Stored dataset items:
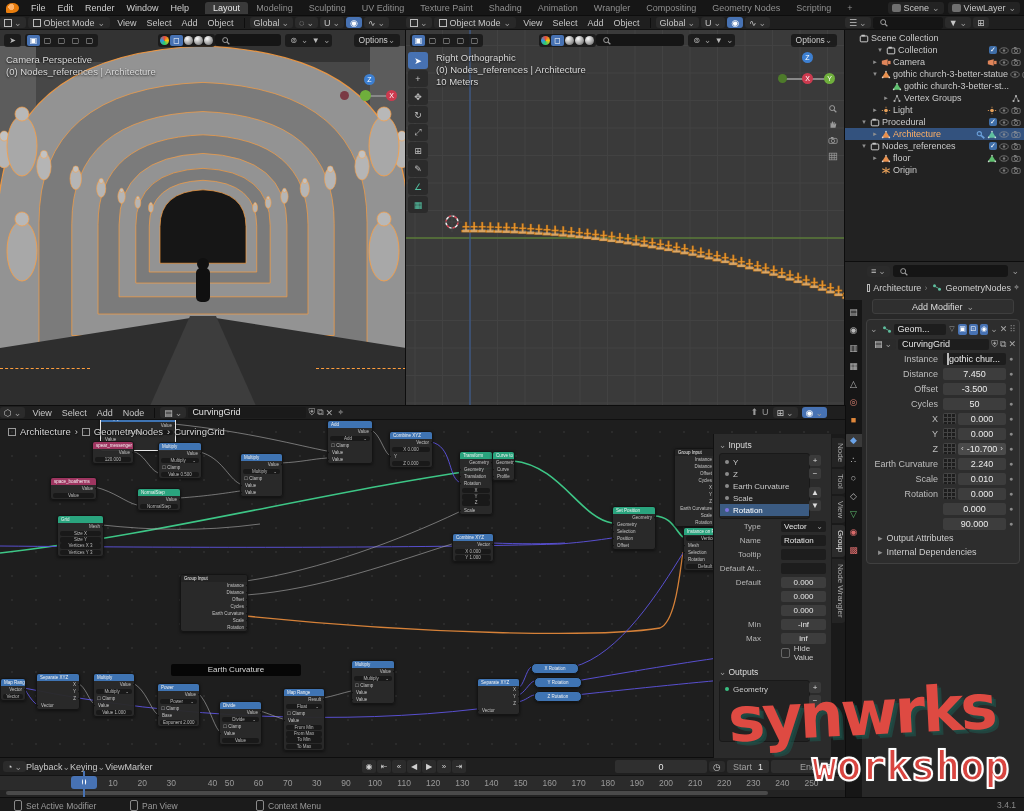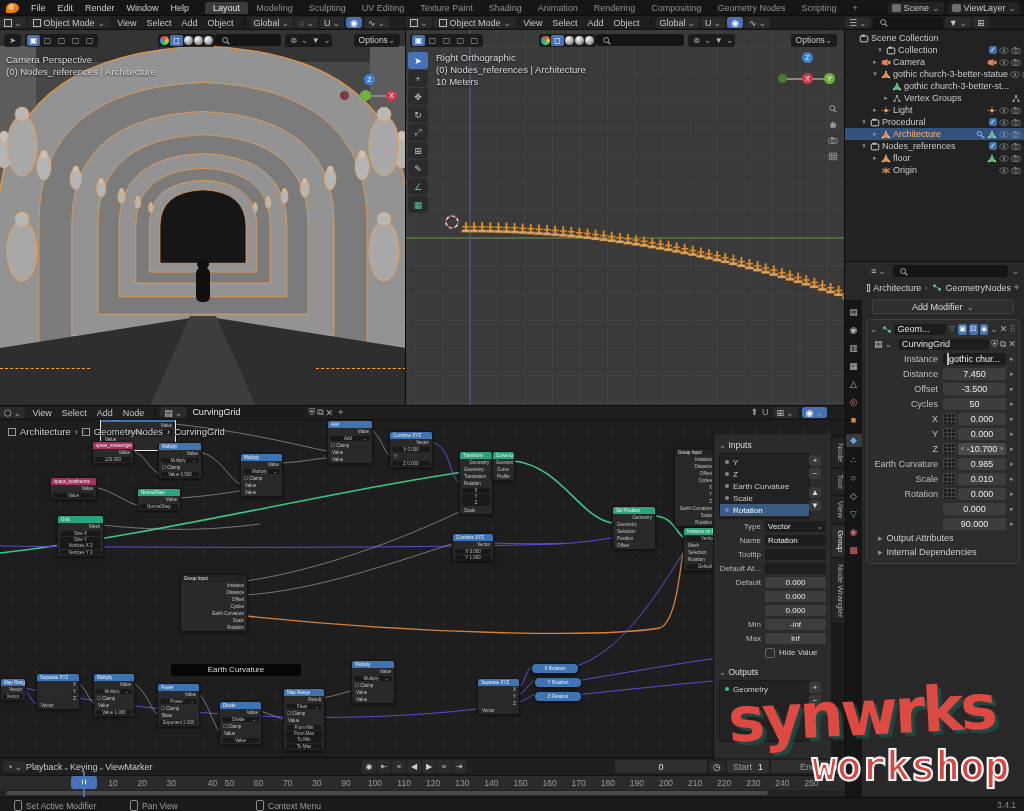--- a/index.html
+++ b/index.html
@@ -236,7 +236,7 @@
         <span>Texture Paint</span>
         <span>Shading</span>
         <span>Animation</span>
-        <span>Rendering</span>
+        <span>Wrangler</span>
         <span>Compositing</span>
         <span>Geometry Nodes</span>
         <span>Scripting</span>

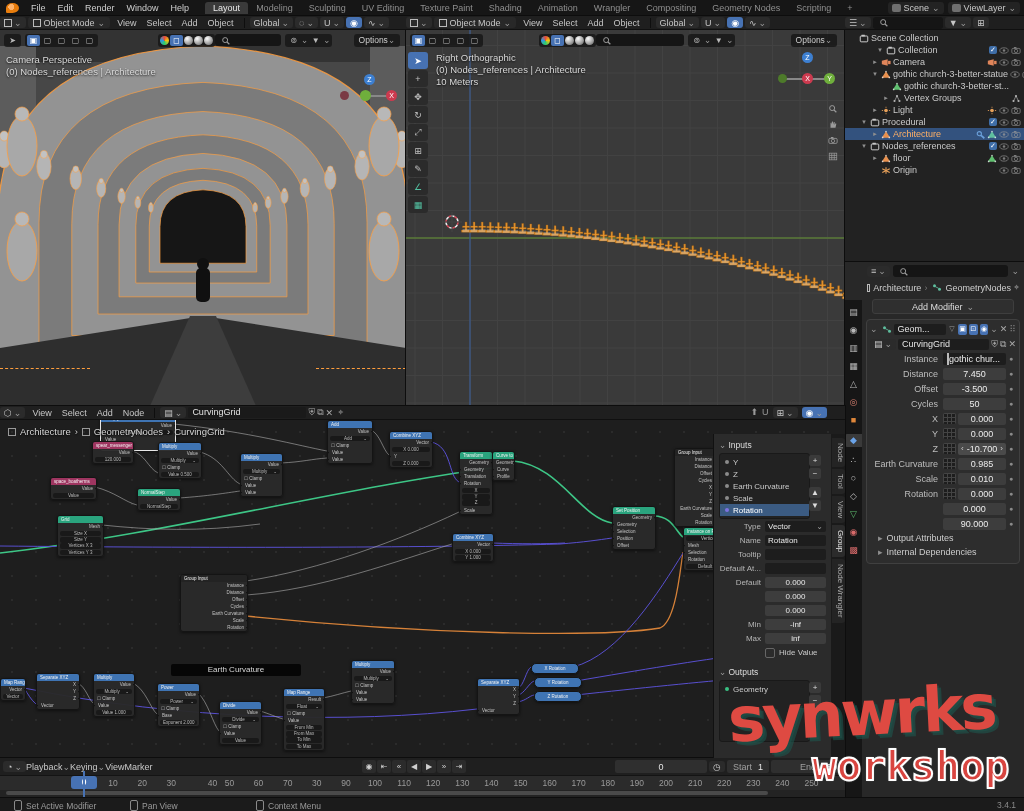--- a/index.html
+++ b/index.html
@@ -915,7 +915,7 @@
             <div class="mfrow">
               <span class="mflabel">Earth Curvature</span>
               <span class="attric"></span>
-              <span class="mfval">0.985</span>
+              <span class="mfval">2.240</span>
               <span class="mfdot">●</span>
             </div>
             <div class="mfrow">

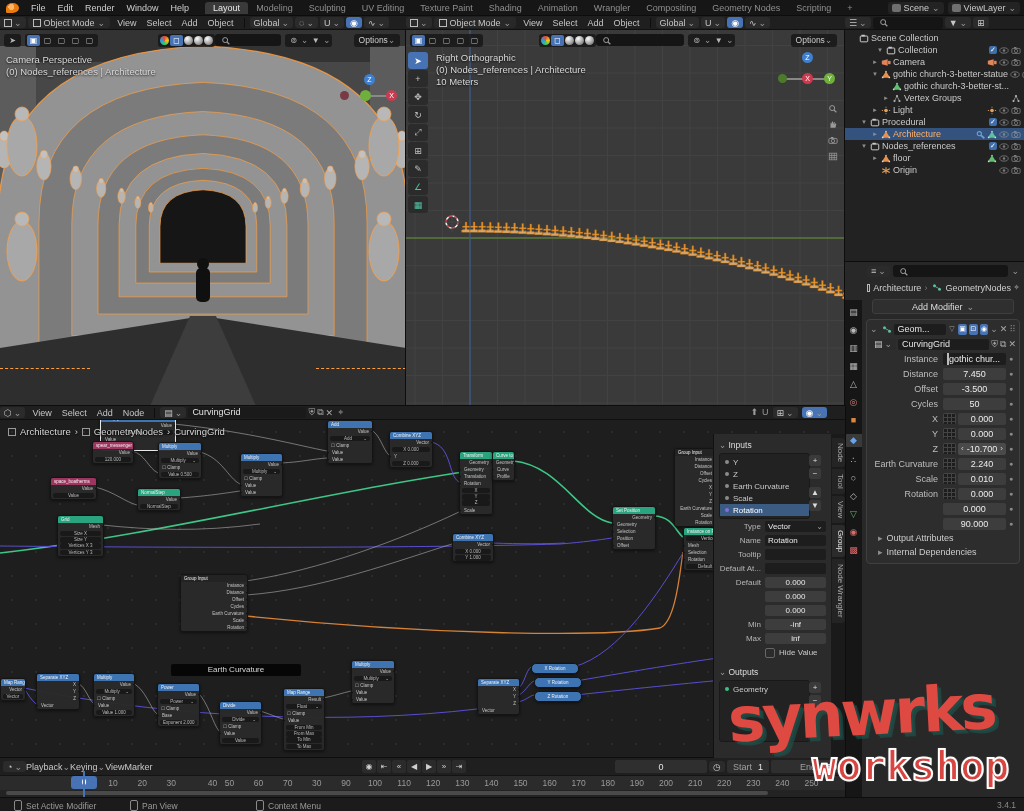--- a/index.html
+++ b/index.html
@@ -111,7 +111,7 @@
   .npbtns{position:absolute;right:5px;display:flex;flex-direction:column;gap:2px;}
   .npbtns span{width:12px;height:11px;background:#3a3a3a;border-radius:2px;text-align:center;line-height:11px;color:#ddd;}
   .nprow{display:flex;align-items:center;height:13px;margin-top:1px;}
-  .nprow .lb{flex:0 0 42px;text-align:right;padding-right:4px;color:#b5b5b5;white-space:nowrap;overflow:hidden;}
+  .nprow .lb{flex:0 0 42px;text-align:right;padding-right:20px;color:#b5b5b5;white-space:nowrap;overflow:hidden;}
   .nprow .vf{flex:1;background:#1d1d1d;border-radius:2px;height:11px;line-height:11px;padding:0 3px;color:#e8e8e8;}
   .nprow .vf.num{background:#3d3d3d;text-align:center;}
   .nprow .vf.menu{display:flex;justify-content:space-between;}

▸ **Work instructions**
Down to the last line, return the entries above exactly, with no pictures.

▸ **Exercise answer**
--- a/index.html
+++ b/index.html
@@ -236,7 +236,7 @@
         <span>Texture Paint</span>
         <span>Shading</span>
         <span>Animation</span>
-        <span>Rendering</span>
+        <span>Wrangler</span>
         <span>Compositing</span>
         <span>Geometry Nodes</span>
         <span>Scripting</span>

--- a/index.html
+++ b/index.html
@@ -915,7 +915,7 @@
             <div class="mfrow">
               <span class="mflabel">Earth Curvature</span>
               <span class="attric"></span>
-              <span class="mfval">0.985</span>
+              <span class="mfval">2.240</span>
               <span class="mfdot">●</span>
             </div>
             <div class="mfrow">

--- a/index.html
+++ b/index.html
@@ -111,7 +111,7 @@
   .npbtns{position:absolute;right:5px;display:flex;flex-direction:column;gap:2px;}
   .npbtns span{width:12px;height:11px;background:#3a3a3a;border-radius:2px;text-align:center;line-height:11px;color:#ddd;}
   .nprow{display:flex;align-items:center;height:13px;margin-top:1px;}
-  .nprow .lb{flex:0 0 42px;text-align:right;padding-right:4px;color:#b5b5b5;white-space:nowrap;overflow:hidden;}
+  .nprow .lb{flex:0 0 42px;text-align:right;padding-right:20px;color:#b5b5b5;white-space:nowrap;overflow:hidden;}
   .nprow .vf{flex:1;background:#1d1d1d;border-radius:2px;height:11px;line-height:11px;padding:0 3px;color:#e8e8e8;}
   .nprow .vf.num{background:#3d3d3d;text-align:center;}
   .nprow .vf.menu{display:flex;justify-content:space-between;}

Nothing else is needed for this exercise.